На дверь нажал, а дверь открылась. Ну он и вошел. Узкий дворик, бок дома, вполне себе симпатичного и ухоженного, хотя видно, что старого. Думал позвать или постучать легонько, но вдруг чувствует запах. Такой, трудно даже сказать, что за запах. Парфюм? Может что-то такое, но совершенно незнакомое и восхитительное. И хоть до сих пор почтальон себя никогда не ловил на том, что нюх у него восприимчивый, пошел на запах точно зная, где источник. Вышел в садик чуть позади дома. И встал столбом, замер, чуть не ахнул. Садик дивный. Кустики, цветы в горшках, а посередке, прямо на траве, лежит девушка. Слегка постарше почтальона, но очень нежная и, что бросается в глаза особенно – голая абсолютно. Лежит ровненько на спине, глаза прикрыла и явно проводит время с удовольствием, лицо умиротворенное. У почтальона дыхание отяжелело, мысли забегали. Кашлянуть вежливо, дождаться, пока хозяйка очнется и, улыбаясь, вручить ей конверт? Нет. Тогда нужно, тихонько пятясь, покинуть территорию, лишь бы только не наступить на что-то хрусткое, не спотыкнуться. Но, по правде, хотелось ему просто стоять и наблюдать. А лучше и рядом прилечь, совсем близко. Ведь мало того, что тело девушки – шедевр. Формы округлые, такое всё ладное, что только по телевизору показывают, в положенное время. Но нет, того больше – не только прелести манили глаз и делали нижнее сердце почтальона тяжелее его сумки поутру. Было еще что-то. Иногда восторги подобного свойства сравнивают с порханием бабочек в животе. У почтальона же там крыльями были орлы и скакали леопарды. Девушка улыбается, будто бы приятному сну. Поведет плечами, а вслед и груди ее приятно двинутся. Изогнется слегка, выпрямится. И вот, в соседних горшках, у ее изголовья, гляди ты, стебли растений – в рост! То есть, мы такое можем теперь увидеть на экране, когда кто-то камеру ставить перед растением на долгие дни и недели, а потом делает быструю перемотку. Но кто видел, как за секунды стебель прибавляет добрую ладонь к своему росту? И всё это из-за нее, из-за красоты.
Почтальон думает, что это кажется, что совсем голову ему мотает, но нет, снова девушка улыбается, и снова всем телом извивается на траве, а растения вокруг нее – еще в рост. Лопаются бутоны, лепестки брызжут. Почтальон чувствует, что горит голова его, горит тело. И ясно – либо он уходит, и всё по-старому, либо не уходит – и... Он конверт роняет на землю, разворачивается, бежит, выбегает за ворота, бежит себе квартал или два.
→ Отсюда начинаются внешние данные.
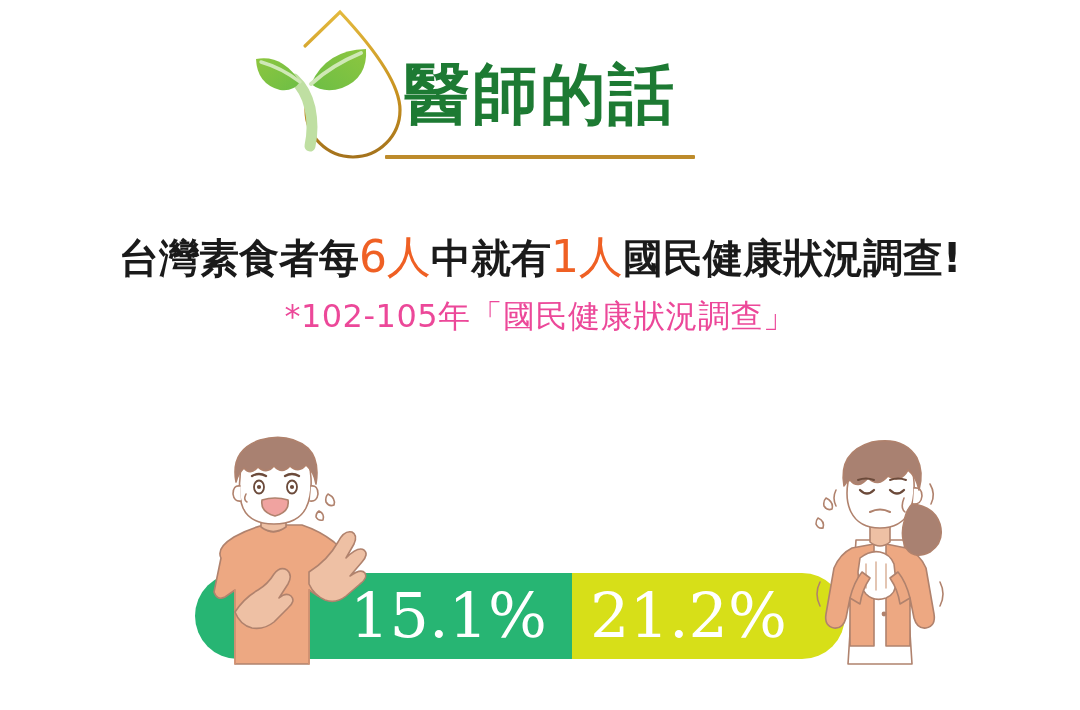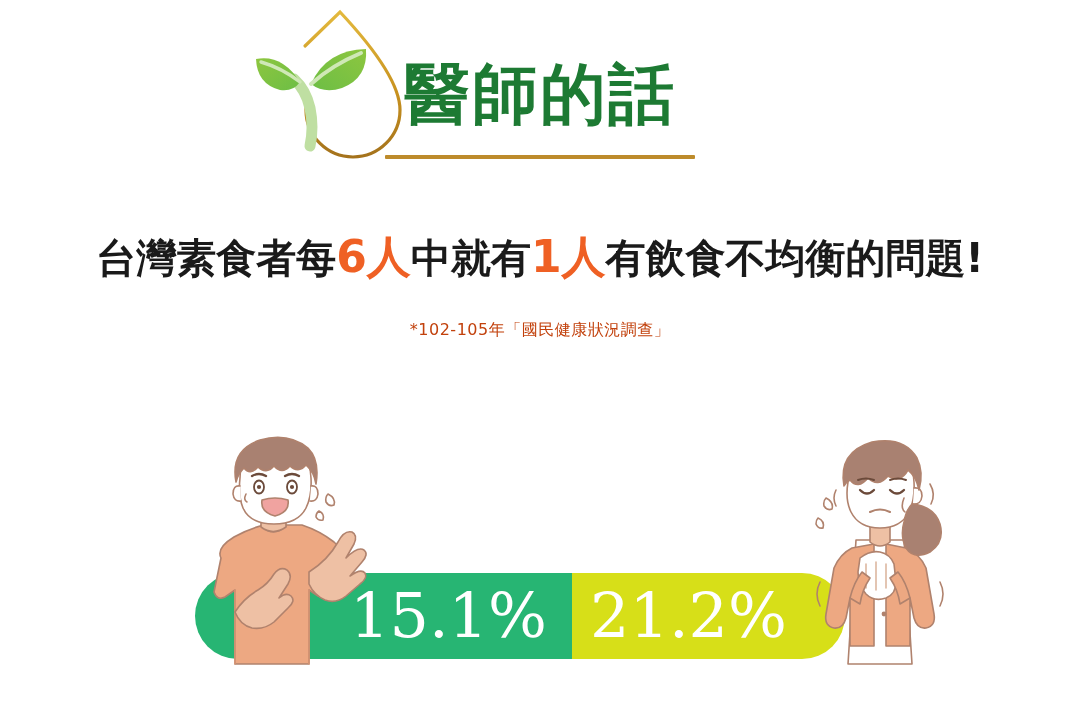--- a/index.html
+++ b/index.html
@@ -29,25 +29,25 @@
   
   #copy { position:absolute; left:0; top:228px; width:1080px; text-align:center; }
   .copy-line {
     color:#1a1a1a; font-weight:700;
     font-family:"DejaVu Sans","Liberation Sans",sans-serif;
     white-space:nowrap;
   }
   #copy-line-1 { font-size:37px; line-height:50px; letter-spacing:1px; }
   #copy-line-2 { font-size:40px; line-height:54px; letter-spacing:0px; margin-top:2px; }
   #copy-line-3 { font-size:40px; line-height:54px; letter-spacing:0px; margin-top:2px; }
-  .hl { color:#ef6024; font-weight:700; }
+  .hl { color:#ef6024; font-weight:400; }
   .hl-num { font-size:44px; }
   .pct-hl { color:#ef6024; font-weight:700; font-size:44px; }
   #footnote {
-    margin-top:28px; font-size:16px; line-height:34px; color:#c2410c;
+    margin-top:14px; font-size:32px; line-height:34px; color:#ec4899;
     font-weight:400; letter-spacing:0.5px; white-space:nowrap;
   }
 
   
   #bar { position:absolute; left:195px; top:573px; width:650px; height:86px; }
   #bar-green, #bar-yellow { position:absolute; top:0; height:86px; }
   #bar-green  { left:0;    width:377px; background:#27b573;
                 border-radius:43px 0 0 43px; }
   #bar-yellow { left:377px; width:273px; background:#d7df18;
                 border-radius:0 43px 43px 0; }
@@ -103,21 +103,21 @@
 
     <div id="title-text">醫師的話</div>
 
     <div id="title-rule"></div>
   </div>
 
   <div id="copy">
 
 
     <div class="copy-line" id="copy-line-2">
-      <span>台灣素食者每</span><span class="hl hl-num">6人</span><span>中就有</span><span class="hl hl-num">1人</span><span>有飲食不均衡的問題!</span>
+      <span>台灣素食者每</span><span class="hl hl-num">6人</span><span>中就有</span><span class="hl hl-num">1人</span><span>國民健康狀況調查!</span>
     </div>
 
 
     <div id="footnote">*102-105年「國民健康狀況調查」</div>
   </div>
 
   <div id="bar">
     <div id="bar-green"></div>
     <div id="bar-yellow"></div>
     <div class="bar-label" id="bar-label-male">15.1%</div>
А там, где-то, прислонившись к дереву, сползает на землю и ловит свой дыхание, и трет пот со лба серой кепкой. Мимо бредет линялый пес, останавливается, глядит и, здрав лапу, метит рядом, чуть не полив почтальона. Тот в полном шоке – даже не отшатывается, что приводит пса к мысли – с этого и спросить можно. Пахнет от него целым букетом чувств, но еще из его сумки тянет чем-то поесть. И пес, еще раз внимательно взглянув на почтальона, говорит: «Эй, браток, а что у тебя там поесть в рюкзаке?».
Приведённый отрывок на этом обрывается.